▸ **Work item**:
Your job is to set down the stretch of entries that opens with the line containing "<div> <span>Memory: OK</span>" and closes with the line containing "border: 7px solid". Keep both end lines, copy each exactly, and add nothing.

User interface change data
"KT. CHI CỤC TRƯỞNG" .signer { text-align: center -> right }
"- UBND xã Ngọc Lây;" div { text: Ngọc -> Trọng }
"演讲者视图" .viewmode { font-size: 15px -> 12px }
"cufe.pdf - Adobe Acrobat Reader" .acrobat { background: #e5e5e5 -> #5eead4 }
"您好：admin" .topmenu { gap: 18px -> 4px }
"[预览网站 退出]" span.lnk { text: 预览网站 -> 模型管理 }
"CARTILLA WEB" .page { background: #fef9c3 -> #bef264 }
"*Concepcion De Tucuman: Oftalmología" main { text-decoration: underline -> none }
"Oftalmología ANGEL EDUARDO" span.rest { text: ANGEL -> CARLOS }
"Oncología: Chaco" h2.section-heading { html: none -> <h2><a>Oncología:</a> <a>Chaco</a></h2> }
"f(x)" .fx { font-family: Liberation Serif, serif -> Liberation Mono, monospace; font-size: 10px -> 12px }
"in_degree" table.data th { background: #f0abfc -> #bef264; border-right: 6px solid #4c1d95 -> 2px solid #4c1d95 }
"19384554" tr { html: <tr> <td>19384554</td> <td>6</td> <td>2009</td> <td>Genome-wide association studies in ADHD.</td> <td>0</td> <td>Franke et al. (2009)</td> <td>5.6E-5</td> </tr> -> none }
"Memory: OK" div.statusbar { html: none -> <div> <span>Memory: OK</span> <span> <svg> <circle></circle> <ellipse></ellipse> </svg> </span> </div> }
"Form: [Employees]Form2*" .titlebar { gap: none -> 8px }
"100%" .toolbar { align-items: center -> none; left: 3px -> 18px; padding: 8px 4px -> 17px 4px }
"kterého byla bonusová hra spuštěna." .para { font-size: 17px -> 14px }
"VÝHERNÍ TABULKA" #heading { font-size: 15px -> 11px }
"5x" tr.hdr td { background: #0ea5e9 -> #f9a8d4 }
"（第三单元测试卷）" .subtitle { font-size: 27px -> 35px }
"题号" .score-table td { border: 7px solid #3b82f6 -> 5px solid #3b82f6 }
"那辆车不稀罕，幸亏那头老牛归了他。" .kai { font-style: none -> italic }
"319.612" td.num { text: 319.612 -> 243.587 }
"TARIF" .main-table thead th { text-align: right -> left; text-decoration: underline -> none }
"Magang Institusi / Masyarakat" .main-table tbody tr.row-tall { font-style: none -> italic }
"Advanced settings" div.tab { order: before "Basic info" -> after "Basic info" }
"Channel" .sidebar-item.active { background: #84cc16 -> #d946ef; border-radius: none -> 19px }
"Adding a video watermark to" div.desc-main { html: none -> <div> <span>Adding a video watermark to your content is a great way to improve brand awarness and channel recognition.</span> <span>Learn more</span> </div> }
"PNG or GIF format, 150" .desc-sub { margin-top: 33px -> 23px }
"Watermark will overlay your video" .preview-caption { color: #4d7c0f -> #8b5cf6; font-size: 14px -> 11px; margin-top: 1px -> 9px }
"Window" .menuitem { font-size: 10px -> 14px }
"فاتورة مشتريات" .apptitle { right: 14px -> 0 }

▸ **Answer space**:
"Memory: OK" div.statusbar { html: none -> <div> <span>Memory: OK</span> <span> <svg> <circle></circle> <ellipse></ellipse> </svg> </span> </div> }
"Form: [Employees]Form2*" .titlebar { gap: none -> 8px }
"100%" .toolbar { align-items: center -> none; left: 3px -> 18px; padding: 8px 4px -> 17px 4px }
"kterého byla bonusová hra spuštěna." .para { font-size: 17px -> 14px }
"VÝHERNÍ TABULKA" #heading { font-size: 15px -> 11px }
"5x" tr.hdr td { background: #0ea5e9 -> #f9a8d4 }
"（第三单元测试卷）" .subtitle { font-size: 27px -> 35px }
"题号" .score-table td { border: 7px solid #3b82f6 -> 5px solid #3b82f6 }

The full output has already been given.